» WORK REQUEST
Nothing but the lines from the one that contains "Kommode mit 6 Schubladen: none -> 1 for 78.00" to the end of the records should be printed, both ends included, exactly as given.

GIVEN RECORDS Start Marker

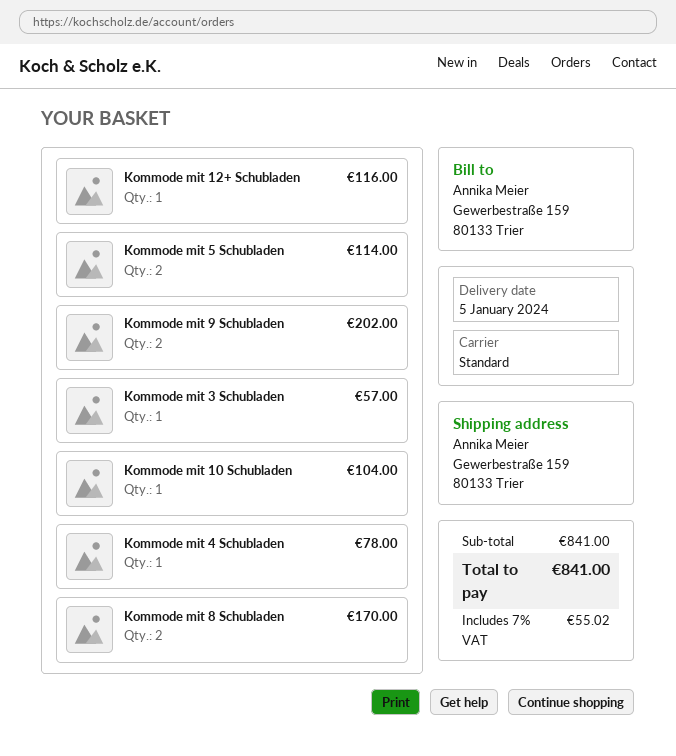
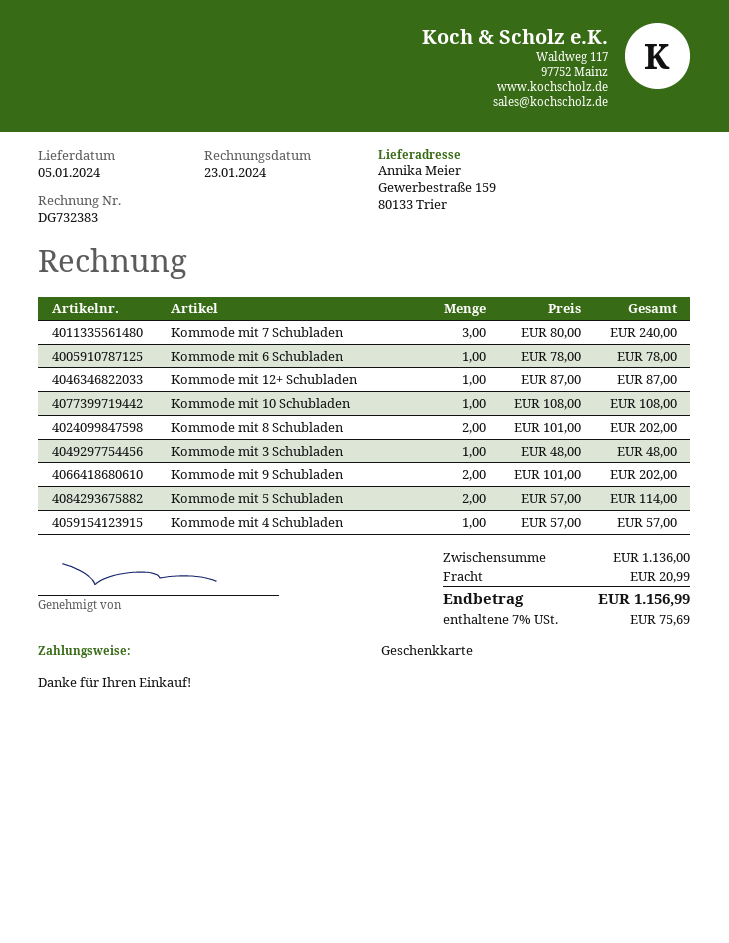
Kommode mit 12+ Schubladen: 1 for 116.00 -> 1 for 87.00
Kommode mit 3 Schubladen: 1 for 57.00 -> 1 for 48.00
Kommode mit 10 Schubladen: 1 for 104.00 -> 1 for 108.00
Kommode mit 4 Schubladen: 1 for 78.00 -> 1 for 57.00
Kommode mit 8 Schubladen: 2 for 170.00 -> 2 for 202.00
Kommode mit 7 Schubladen: none -> 3 for 240.00
Kommode mit 6 Schubladen: none -> 1 for 78.00
subtotal: 841.00 -> 1136.00
shipping: none -> 20.99
tax: 7% = 55.02 -> 7% = 75.69
total: 841.00 -> 1156.99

GIVEN RECORDS End Marker

» SOLVED EXERCISE
Kommode mit 6 Schubladen: none -> 1 for 78.00
subtotal: 841.00 -> 1136.00
shipping: none -> 20.99
tax: 7% = 55.02 -> 7% = 75.69
total: 841.00 -> 1156.99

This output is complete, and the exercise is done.